The Jamaica Cricket Association said they have withdrawn the honour mainly due to subsequent comments Rowe made in a radio interview that he had done nothing wrong by going to apartheid South Africa in 1983 and 1984.

Lawrence Rowe

“By virtue of what he said he showed no remorse,” JCA President Lyndel Wright told the Jamaica Observer newspaper.

“The people of Jamaica have been hurt and, as a national sporting body, we have been embarrassed by his statements in the interview.

“While it was a hot issue in the media, we didn’t want to rush to a decision, so it took us some time to deliberate and consider the issue.”

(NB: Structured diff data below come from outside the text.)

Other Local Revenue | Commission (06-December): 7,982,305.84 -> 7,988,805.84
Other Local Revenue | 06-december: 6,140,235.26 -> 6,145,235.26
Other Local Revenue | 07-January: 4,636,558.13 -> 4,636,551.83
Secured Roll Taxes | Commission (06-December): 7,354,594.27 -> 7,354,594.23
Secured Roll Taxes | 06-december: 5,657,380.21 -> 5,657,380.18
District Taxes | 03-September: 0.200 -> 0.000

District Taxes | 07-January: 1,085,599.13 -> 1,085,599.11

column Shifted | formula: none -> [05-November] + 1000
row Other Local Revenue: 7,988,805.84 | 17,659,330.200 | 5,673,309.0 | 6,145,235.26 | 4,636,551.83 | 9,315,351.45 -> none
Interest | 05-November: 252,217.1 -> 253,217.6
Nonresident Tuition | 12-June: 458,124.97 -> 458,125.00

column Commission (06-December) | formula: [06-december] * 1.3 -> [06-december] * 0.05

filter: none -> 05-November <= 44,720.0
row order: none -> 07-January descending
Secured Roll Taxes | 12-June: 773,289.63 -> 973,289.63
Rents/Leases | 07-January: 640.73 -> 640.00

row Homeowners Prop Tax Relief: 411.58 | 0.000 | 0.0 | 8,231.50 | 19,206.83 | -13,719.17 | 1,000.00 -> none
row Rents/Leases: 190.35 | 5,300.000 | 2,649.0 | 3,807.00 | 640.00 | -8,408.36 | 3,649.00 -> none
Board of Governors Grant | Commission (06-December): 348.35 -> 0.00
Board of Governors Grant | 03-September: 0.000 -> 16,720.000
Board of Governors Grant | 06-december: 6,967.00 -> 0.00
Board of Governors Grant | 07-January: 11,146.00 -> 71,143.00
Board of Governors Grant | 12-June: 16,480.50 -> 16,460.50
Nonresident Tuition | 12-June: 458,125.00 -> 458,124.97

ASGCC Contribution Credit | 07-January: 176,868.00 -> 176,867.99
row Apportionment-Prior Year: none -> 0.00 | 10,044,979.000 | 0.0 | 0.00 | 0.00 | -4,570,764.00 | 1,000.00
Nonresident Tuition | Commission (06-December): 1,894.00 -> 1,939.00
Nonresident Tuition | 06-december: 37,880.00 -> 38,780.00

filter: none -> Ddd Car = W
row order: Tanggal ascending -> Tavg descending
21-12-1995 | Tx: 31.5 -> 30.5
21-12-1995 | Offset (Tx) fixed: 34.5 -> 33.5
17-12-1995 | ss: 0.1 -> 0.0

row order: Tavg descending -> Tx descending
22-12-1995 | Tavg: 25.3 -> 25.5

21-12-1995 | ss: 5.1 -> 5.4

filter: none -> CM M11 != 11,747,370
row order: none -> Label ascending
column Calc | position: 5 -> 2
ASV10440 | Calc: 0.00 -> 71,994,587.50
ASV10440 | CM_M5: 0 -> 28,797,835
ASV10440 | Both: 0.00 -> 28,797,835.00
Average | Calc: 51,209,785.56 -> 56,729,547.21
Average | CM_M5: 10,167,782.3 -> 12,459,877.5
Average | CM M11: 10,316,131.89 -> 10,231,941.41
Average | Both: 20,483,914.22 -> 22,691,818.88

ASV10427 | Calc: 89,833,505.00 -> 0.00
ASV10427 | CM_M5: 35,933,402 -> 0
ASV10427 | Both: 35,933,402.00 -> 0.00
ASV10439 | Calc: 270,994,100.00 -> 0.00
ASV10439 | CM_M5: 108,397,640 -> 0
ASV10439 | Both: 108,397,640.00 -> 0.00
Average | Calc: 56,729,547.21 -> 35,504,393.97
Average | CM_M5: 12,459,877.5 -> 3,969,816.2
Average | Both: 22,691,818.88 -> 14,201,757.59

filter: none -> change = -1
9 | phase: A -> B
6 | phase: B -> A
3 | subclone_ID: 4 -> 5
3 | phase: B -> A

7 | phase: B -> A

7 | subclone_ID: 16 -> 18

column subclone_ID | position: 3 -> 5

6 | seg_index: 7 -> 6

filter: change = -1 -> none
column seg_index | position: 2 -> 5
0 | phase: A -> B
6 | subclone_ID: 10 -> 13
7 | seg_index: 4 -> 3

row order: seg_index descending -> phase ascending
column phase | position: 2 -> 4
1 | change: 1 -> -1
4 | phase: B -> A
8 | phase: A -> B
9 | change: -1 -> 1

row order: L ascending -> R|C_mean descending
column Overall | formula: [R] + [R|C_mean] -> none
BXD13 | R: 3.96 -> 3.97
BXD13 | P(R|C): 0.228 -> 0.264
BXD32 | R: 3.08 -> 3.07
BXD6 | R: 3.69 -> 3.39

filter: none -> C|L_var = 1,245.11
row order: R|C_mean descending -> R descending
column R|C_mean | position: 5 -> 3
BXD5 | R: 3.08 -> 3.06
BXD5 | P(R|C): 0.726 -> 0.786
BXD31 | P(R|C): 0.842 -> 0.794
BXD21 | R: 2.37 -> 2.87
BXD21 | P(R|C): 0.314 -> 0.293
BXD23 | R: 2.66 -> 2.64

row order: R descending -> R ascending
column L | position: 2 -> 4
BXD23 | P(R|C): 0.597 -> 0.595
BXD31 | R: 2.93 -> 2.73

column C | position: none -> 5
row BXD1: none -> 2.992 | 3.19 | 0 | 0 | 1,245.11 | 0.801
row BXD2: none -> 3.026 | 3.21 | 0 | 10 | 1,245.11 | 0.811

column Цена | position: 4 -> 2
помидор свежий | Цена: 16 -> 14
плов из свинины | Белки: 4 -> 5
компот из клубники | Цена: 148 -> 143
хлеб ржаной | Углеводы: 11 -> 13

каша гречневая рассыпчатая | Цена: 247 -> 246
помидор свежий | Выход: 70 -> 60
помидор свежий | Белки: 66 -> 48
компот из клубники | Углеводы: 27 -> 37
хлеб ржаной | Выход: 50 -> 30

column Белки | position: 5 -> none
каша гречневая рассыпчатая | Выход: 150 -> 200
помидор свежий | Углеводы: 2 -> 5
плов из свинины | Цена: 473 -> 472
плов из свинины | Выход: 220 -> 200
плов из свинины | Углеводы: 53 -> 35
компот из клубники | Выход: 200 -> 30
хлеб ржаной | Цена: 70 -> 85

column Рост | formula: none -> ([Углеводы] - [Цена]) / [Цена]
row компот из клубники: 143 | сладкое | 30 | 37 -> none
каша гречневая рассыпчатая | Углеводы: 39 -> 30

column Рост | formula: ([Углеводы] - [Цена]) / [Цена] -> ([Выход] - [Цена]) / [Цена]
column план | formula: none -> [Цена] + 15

The JCA proceeded with the naming of the enclosure after Rowe in the face of vitriolic criticism of the decision.

Rowe led two rebel tours of apartheid-ruled South Africa in contravention of an international ban on sporting activity.

The bans were lifted in 1989 with the release from prison of Nelson Mandela, and a rapid movement to dismantle apartheid system.

But emotions still run deep in Jamaica about the players that took part in the tours to South Africa.

Rowe maintained he did nothing wrong and going to South Africa may have contributed to the dismantling of apartheid during the interview that sparked the JCA’s decision to revoke the honour.